• PROBLEM: The answer is every line of the records that holds the word "Name", copied in full.

━━━━━ STORED DATA ━━━━━

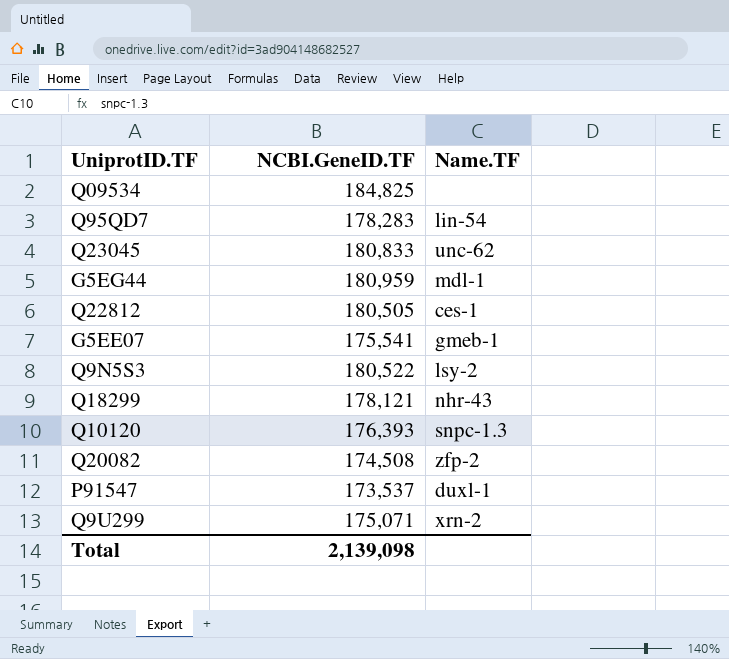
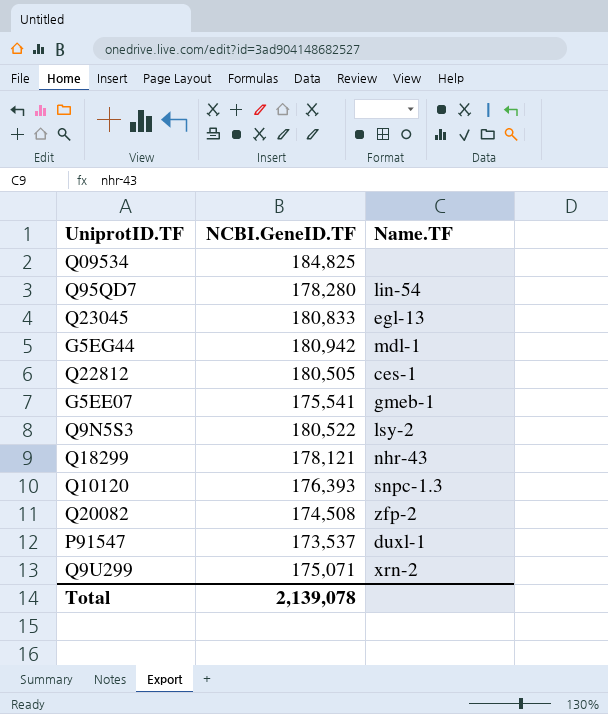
Q95QD7 | NCBI.GeneID.TF: 178,283 -> 178,280
Q23045 | Name.TF: unc-62 -> egl-13
G5EG44 | NCBI.GeneID.TF: 180,959 -> 180,942
Total | NCBI.GeneID.TF: 2,139,098 -> 2,139,078

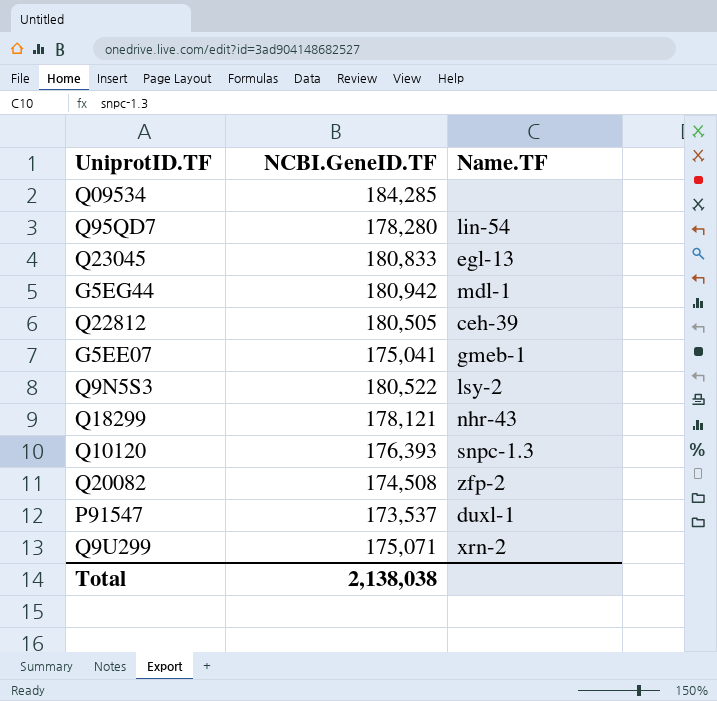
Q09534 | NCBI.GeneID.TF: 184,825 -> 184,285
Q22812 | Name.TF: ces-1 -> ceh-39
G5EE07 | NCBI.GeneID.TF: 175,541 -> 175,041
Total | NCBI.GeneID.TF: 2,139,078 -> 2,138,038

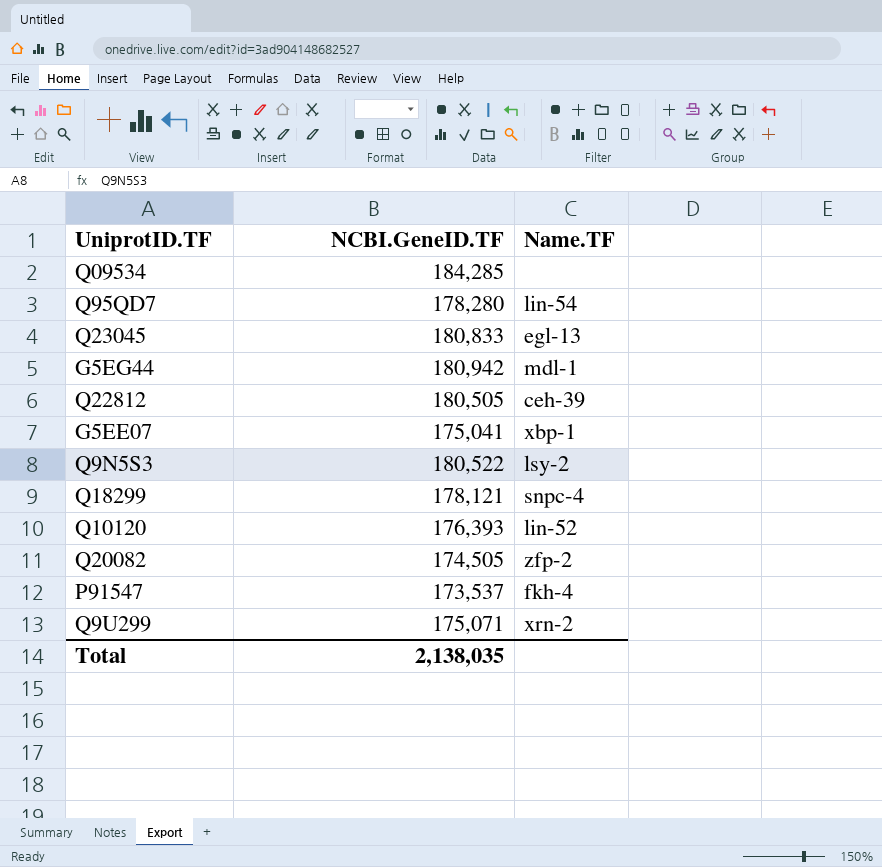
G5EE07 | Name.TF: gmeb-1 -> xbp-1
Q18299 | Name.TF: nhr-43 -> snpc-4
Q10120 | Name.TF: snpc-1.3 -> lin-52
Q20082 | NCBI.GeneID.TF: 174,508 -> 174,505
P91547 | Name.TF: duxl-1 -> fkh-4
Total | NCBI.GeneID.TF: 2,138,038 -> 2,138,035

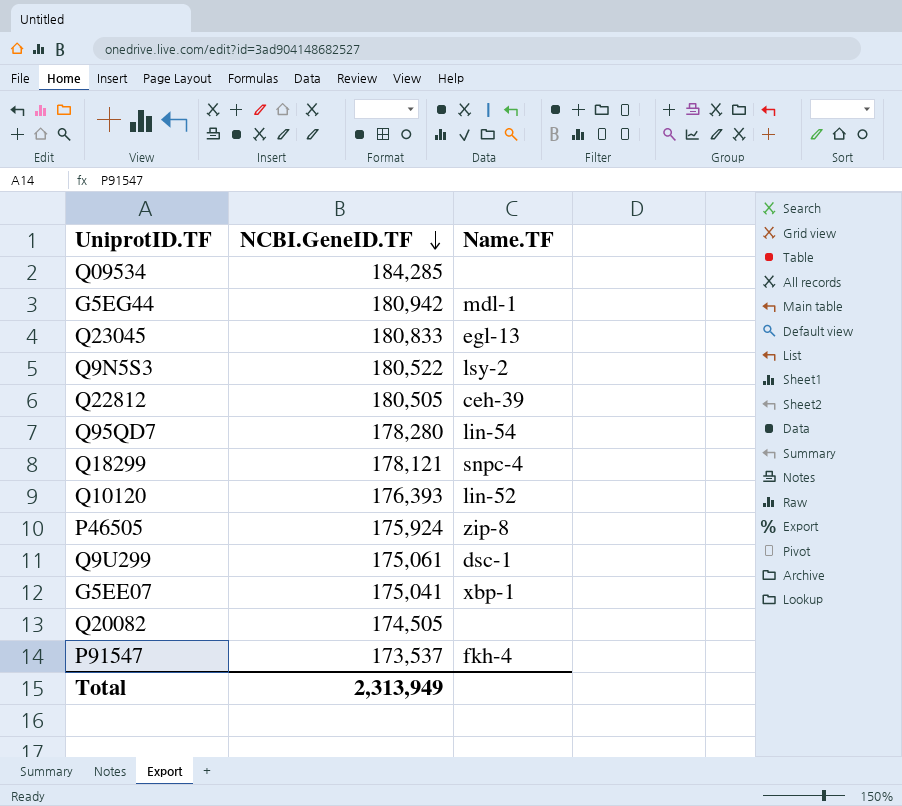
row order: none -> NCBI.GeneID.TF descending
row P46505: none -> 175,924 | zip-8
Q9U299 | NCBI.GeneID.TF: 175,071 -> 175,061
Q9U299 | Name.TF: xrn-2 -> dsc-1
Q20082 | Name.TF: zfp-2 -> none
Total | NCBI.GeneID.TF: 2,138,035 -> 2,313,949

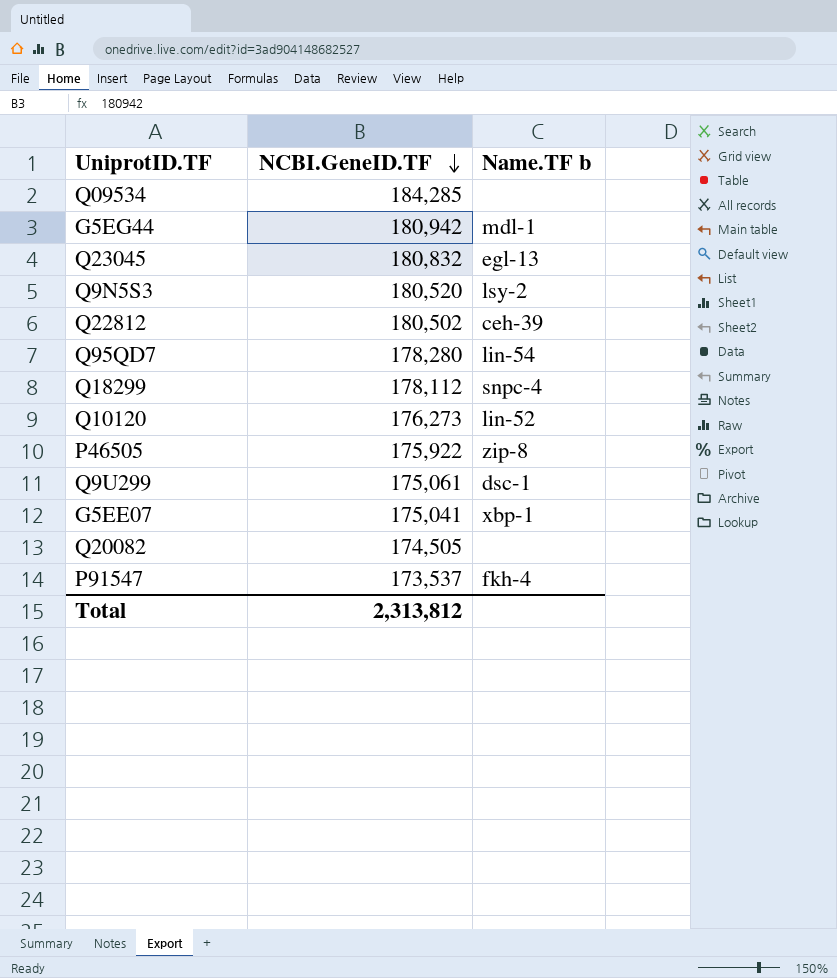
column name: Name.TF -> Name.TF b
Q23045 | NCBI.GeneID.TF: 180,833 -> 180,832
Q9N5S3 | NCBI.GeneID.TF: 180,522 -> 180,520
Q22812 | NCBI.GeneID.TF: 180,505 -> 180,502
Q18299 | NCBI.GeneID.TF: 178,121 -> 178,112
Q10120 | NCBI.GeneID.TF: 176,393 -> 176,273
P46505 | NCBI.GeneID.TF: 175,924 -> 175,922
Total | NCBI.GeneID.TF: 2,313,949 -> 2,313,812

━━━━━

• WRITTEN ANSWER:
Q23045 | Name.TF: unc-62 -> egl-13
Q22812 | Name.TF: ces-1 -> ceh-39
G5EE07 | Name.TF: gmeb-1 -> xbp-1
Q18299 | Name.TF: nhr-43 -> snpc-4
Q10120 | Name.TF: snpc-1.3 -> lin-52
P91547 | Name.TF: duxl-1 -> fkh-4
Q9U299 | Name.TF: xrn-2 -> dsc-1
Q20082 | Name.TF: zfp-2 -> none
column name: Name.TF -> Name.TF b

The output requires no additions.